Le co-fondateur d'Ethereum Vitalik Buterin a indiqué que 2026 serait l'année où la blockchain reviendrait à ses origines “cypherpunk”.

Le 16 janvier, Buterin a présenté une feuille de route technique destinée à inverser ce qu'il a décrit comme une décennie de “rétrogression” concernant la décentralisation.

Comment Ethereum prévoit de résoudre ses compromis

Le co-fondateur d'Ethereum a admis que la recherche d'une scalabilité grand public par le réseau a compromis la promesse fondamentale d'auto-souveraineté.

Selon lui, l'écosystème actuel laisse les utilisateurs dangereusement dépendants des infrastructures centralisées pour interagir avec le grand livre.
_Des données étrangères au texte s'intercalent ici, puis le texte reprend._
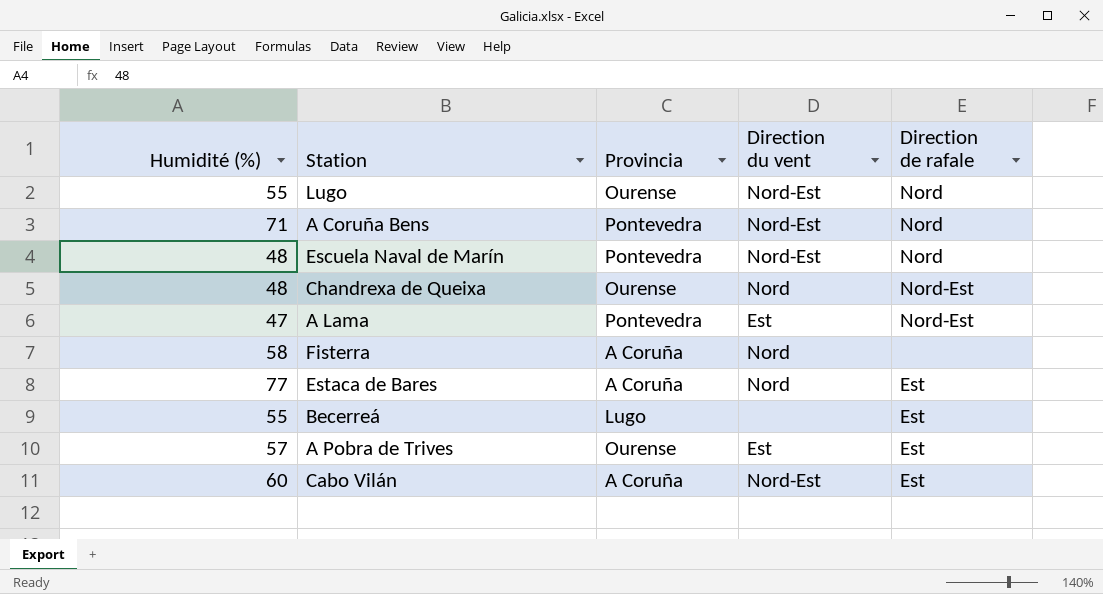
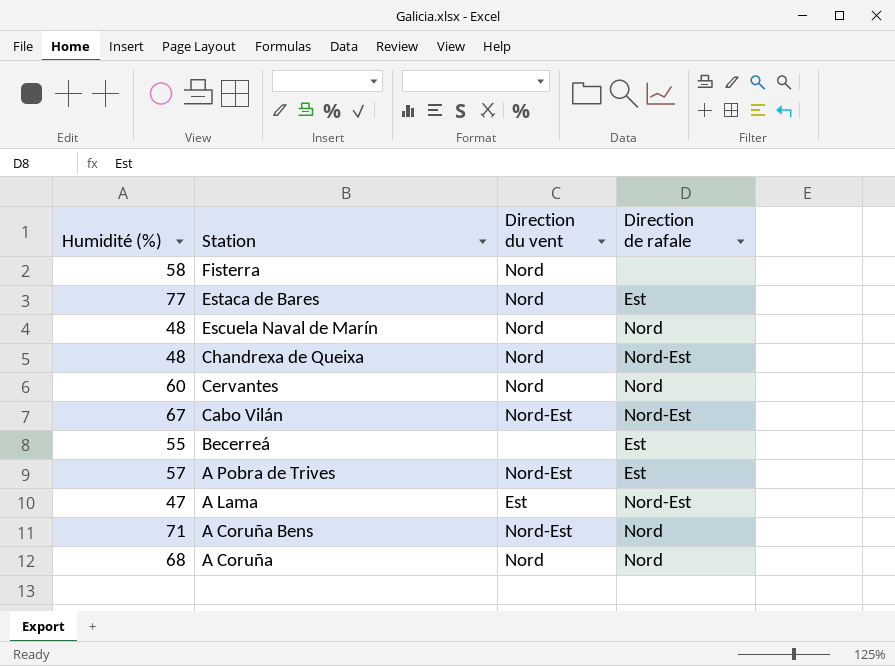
row order: none -> Station descending
column Provincia | position: 3 -> none
row Lugo: 55 | Ourense | Nord-Est | Nord -> none
Escuela Naval de Marín | Direction du vent: Nord-Est -> Nord
row Cervantes: none -> 60 | Nord | Nord
Cabo Vilán | Humidité (%): 60 -> 67
Cabo Vilán | Direction de rafale: Est -> Nord-Est
A Pobra de Trives | Direction du vent: Est -> Nord-Est
row A Coruña: none -> 68 | Nord | Nord

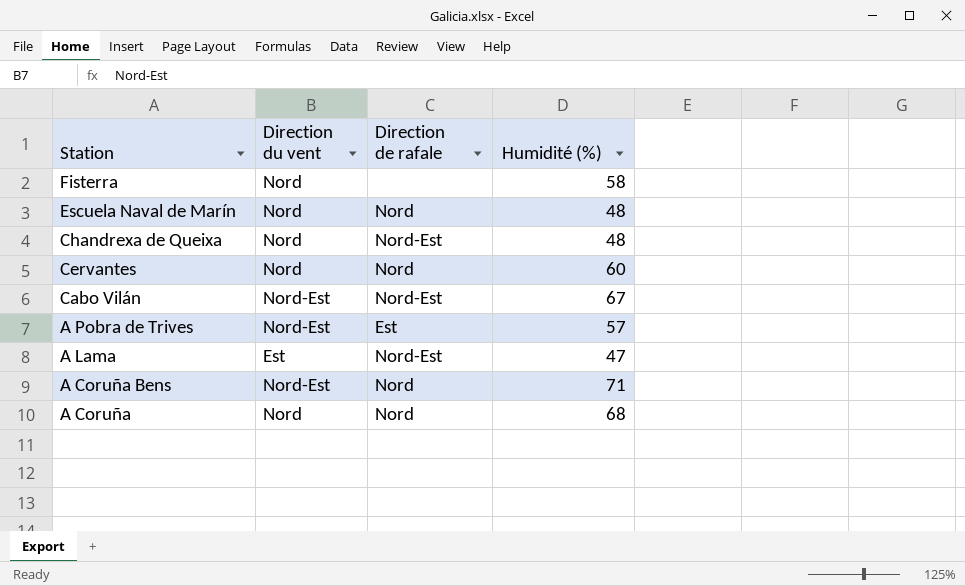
column Humidité (%) | position: 1 -> 4
row Estaca de Bares: 77 | Nord | Est -> none
row Becerreá: 55 | none | Est -> none

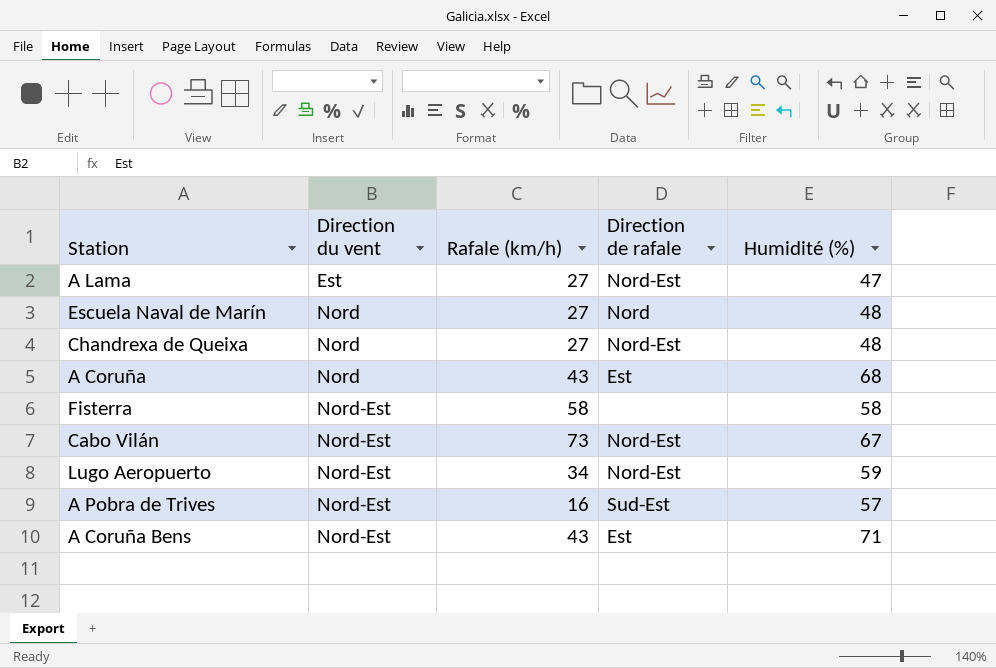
row order: Station descending -> Direction du vent ascending
column Rafale (km/h) | position: none -> 3
row Cervantes: Nord | Nord | 60 -> none
A Coruña | Direction de rafale: Nord -> Est
Fisterra | Direction du vent: Nord -> Nord-Est
row Lugo Aeropuerto: none -> Nord-Est | 34 | Nord-Est | 59
A Pobra de Trives | Direction de rafale: Est -> Sud-Est
A Coruña Bens | Direction de rafale: Nord -> Est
Cette dépendance tourne autour de serveurs de confiance et des appels de procédure à distance, ou RPC.

Cette architecture oblige les utilisateurs à faire confiance à des fournisseurs de données tiers au lieu de vérifier la chaîne de manière autonome.

Pour surmonter cette dépendance, la feuille de route pour 2026 donne la priorité à l'implémentation de Helios et des machines virtuelles Ethereum à connaissances nulles (ZK-EVM).

Ces technologies visent à démocratiser l'expérience du “nœud complet”, permettant au matériel standard des consommateurs de vérifier les données entrantes via Bridge et Local Verification (BAL).

En déplaçant la vérification vers l'utilisateur final, Ethereum vise à éliminer la nécessité pour les utilisateurs de se fier aveuglément à des passerelles centralisées comme Infura ou Alchemy.

La feuille de route introduit également des fonctionnalités agressives pour la confidentialité UX qui pourraient mettre le réseau en conflit avec les sociétés d'analyse avides de données.

Ainsi, Buterin a proposé d'intégrer Oblivious RAM (ORAM) et Private Information Retrieval (PIR). Ces protocoles cryptographiques permettent aux portefeuilles de demander des données au réseau sans révéler des schémas d'accès spécifiques, rendant de fait aveugles les fournisseurs de RPC concernant les activités des utilisateurs.

Ce choix est conçu pour empêcher la “vente” des données comportementales des utilisateurs à des tiers.

Du point de vue de la sécurité, le réseau standardisera les portefeuilles avec récupération sociale et verrouillage temporel. Ces outils visent à rendre la récupération des fonds simple et intuitive, sans avoir à recourir à des gardiens centralisés ou des sauvegardes cloud qui pourraient être “compromises par Google” ou d'autres géants de la technologie.

De plus, Ethereum renforcera les interfaces utilisateur en utilisant des protocoles de stockage décentralisés tels que IPFS. De cette manière, le risque que des front-end compromis puissent bloquer les utilisateurs de leurs actifs est réduit.

Tout en avertissant que ces améliorations pourraient ne pas arriver avec la prochaine sortie imminente, le plan pour 2026 représente une réorganisation fondamentale de la manière dont la deuxième blockchain la plus grande au monde gère la confiance.

“Ce sera un long chemin. Nous n'obtiendrons pas tout ce que nous désirons dans la prochaine sortie Kohaku, ni avec le hard fork suivant, ni avec celui d'après encore. Mais tout cela rendra Ethereum un écosystème qui mérite non seulement sa place actuelle dans l'univers, mais un endroit beaucoup plus grand”, a déclaré.